At first, state assistance for young unmarried mothers carried with it a requirement that the father of her child be named. He was deemed a “Liable Parent” and expected to contribute towards his child’s mother’s Domestic Purposes Benefit. The money and services made available to the mother were to enable her to care for her child. If she produced another child, usually from another partner, she received more money with the same expectations that that father would contribute to her new child. If the mother had a live-in partner her DPB would be stopped. The partner would be responsible for contributing to the household he shared. But it became a bureaucratic nightmare. The state could not impose prudence and responsibility on people who had none of either.

Slowly, the punitive aspects surrounding welfare payments fell away. “Be kind” became the fatuous watchword. Many women didn’t want to name the father of her child, and fathers didn’t want to be held liable. Carmel Sepuloni removed the naming requirement altogether. Checking taxpayer-supported homes for additional incomes fell into abeyance. Tom cats roamed in search of a woman with some form of state sustenance. At its best, the 21st-century family was loosely wrapped. The initial DPB unit of a mother and child lacked one parent, and the child had no father figure. Children became more accustomed to a de facto in the house who all-too-often took an unhealthy interest in his new partner’s progeny. Drug-taking was more common in these households. For society as a whole, the formal marriage rate fell away, and now more than 80% of Maori babies are born to unmarried women. These days, commitment is an unknown virtue, replaced, in too many cases, by violence from mum’s current bed-mate. For a child, watching unsupervised TV is a great deal more likely than being read to at night. While the law requires children to be educated, in a DPB household it means the only parent must ensure her children get to school. But if they don’t, there are no sanctions. The “pay” goes on regardless. State-provided school lunches give mums even less parenting to do.  Since Covid, Maori attendance rates at school have sunk to just 34%. The mother who put her best foot forward in the 1970s, more often these days adopts a “why me worry” approach.

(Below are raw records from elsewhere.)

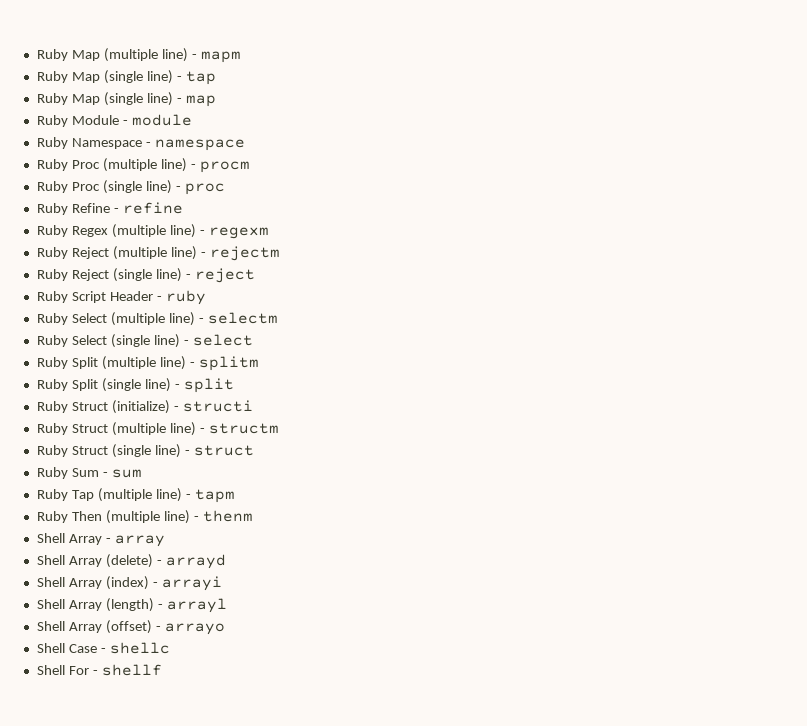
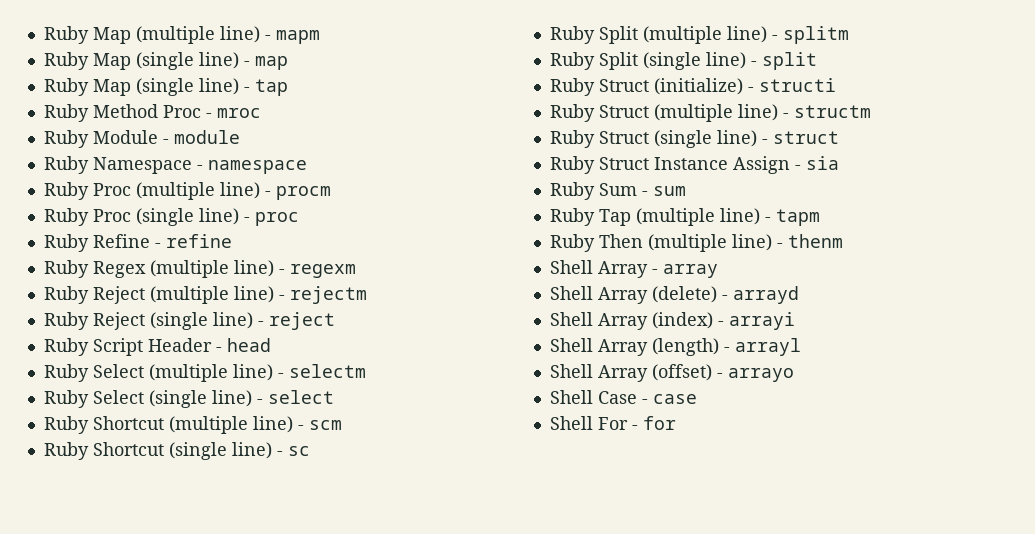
[185,71,216,85] [36,92,216,107] tap // Ruby Map (single line) - map -> [254,56,288,70] [43,78,288,96] [43,104,261,122] map // Ruby Map (single line) - tap // Ruby Method Proc - mroc
[165,290,206,305] ruby -> [226,338,271,352] head
(253, 340) none -> [43,416,342,434] [43,442,310,460] // Ruby Shortcut (multiple line) - scm // Ruby Shortcut (single line) - sc
(254, 450) none -> [549,156,839,174] // Ruby Struct Instance Assign - sia
[109,642,170,654] shellc -> [652,394,697,404] case
[101,664,162,676] shellf -> [642,416,676,430] for

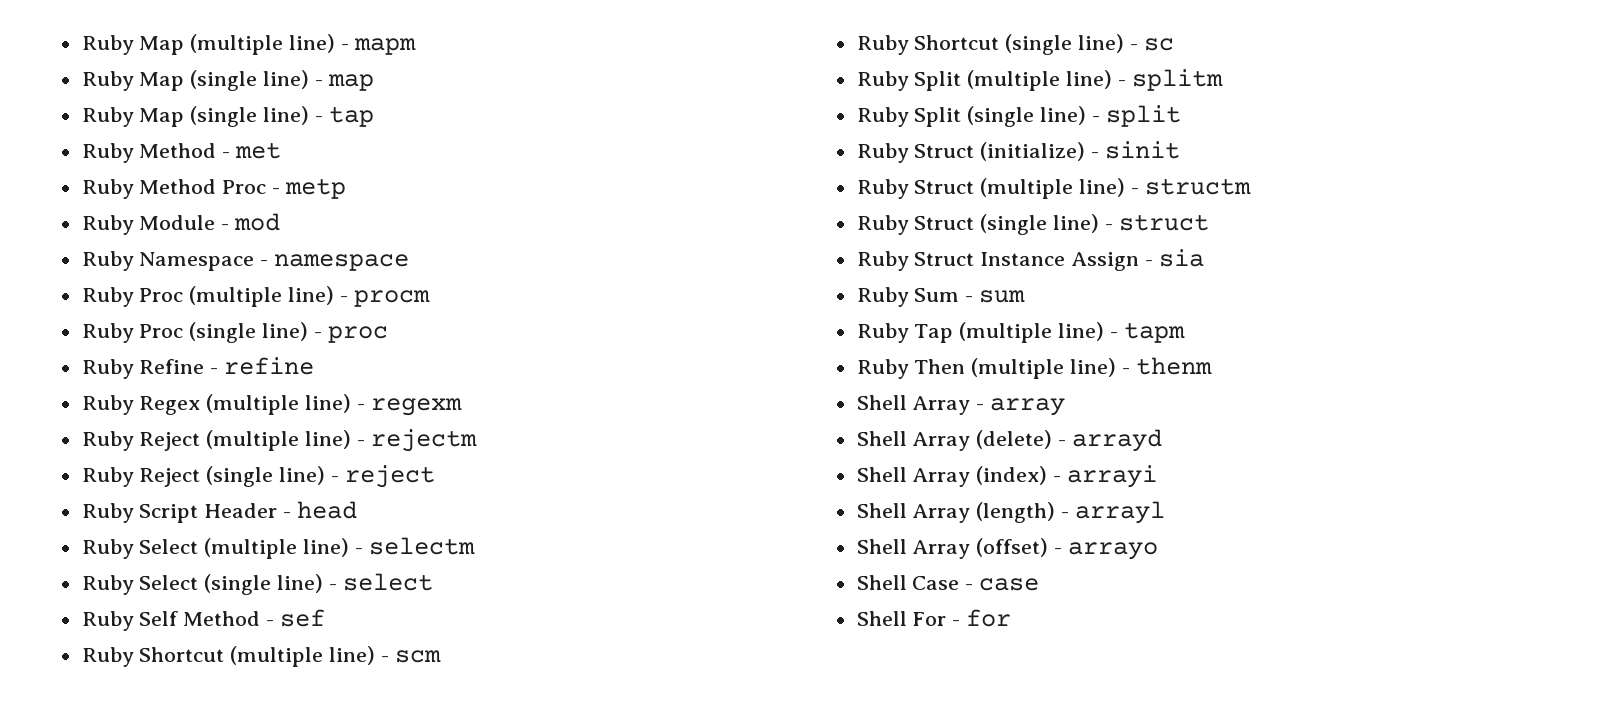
(288, 87) none -> [81,142,282,163] // Ruby Method - met
[216,108,261,118] mroc -> [284,178,346,199] metp
[173,130,240,144] module -> [234,213,281,231] mod
(334, 397) none -> [81,609,325,631] // Ruby Self Method - sef
[758,78,836,92] structi -> [1104,141,1180,159] sinit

So, when those youngsters presenting to the select committee wanted earlier generations to accept the blame for today’s ram raiders and gang recruits, they had a point.  Collectively, society has failed far too many young children, especially Maori, by paying easy money and expecting, despite advice, that there would be no adverse outcomes. Today’s young criminals have to be apprehended; but doing no more than locking them up is no solution. There have to be alternatives that incentivise them to go straight. I don’t know enough about what, precisely, David Seymour has in mind, but at least he is working on the challenge and needs encouragement. After the successful completion of driving courses and several years of trouble-free living, maybe their record could be wiped?

It’s one thing to deal with today’s problem youth. Much work is also needed on the welfare system to reduce the growing legions of troublemakers in the pipeline. We need sticks and carrots. First, the DPB should be stopped at two children. The “pay rise” incentive has to go. Another step relates to truanting. Long before the kids are ram-raiding they will have been skipping school, and mothers who are paid by the state to look after them must be required to ensure their kids get to school. Computers dealing with welfare payments for the young need to be “married” to truancy details which most schools can produce. Reduced benefits might well mean there’s no free lunch. Iwi leaders, many of them benefiting from tax-free trusts and vocal about Maori entitlement, need to be obliged to get more involved with their dysfunctional Maori children instead of endlessly calling for more money from the rest of us. Now we are in the post-tribal settlement era Maori leaders need to show they intend to assist their tamariki and rangatahiand not just criticise non-Maori.

Whatever, it will be a long process weaning people off excessive welfare dependency. Remember, it’s taken more than fifty years to get here so there is no overnight fix.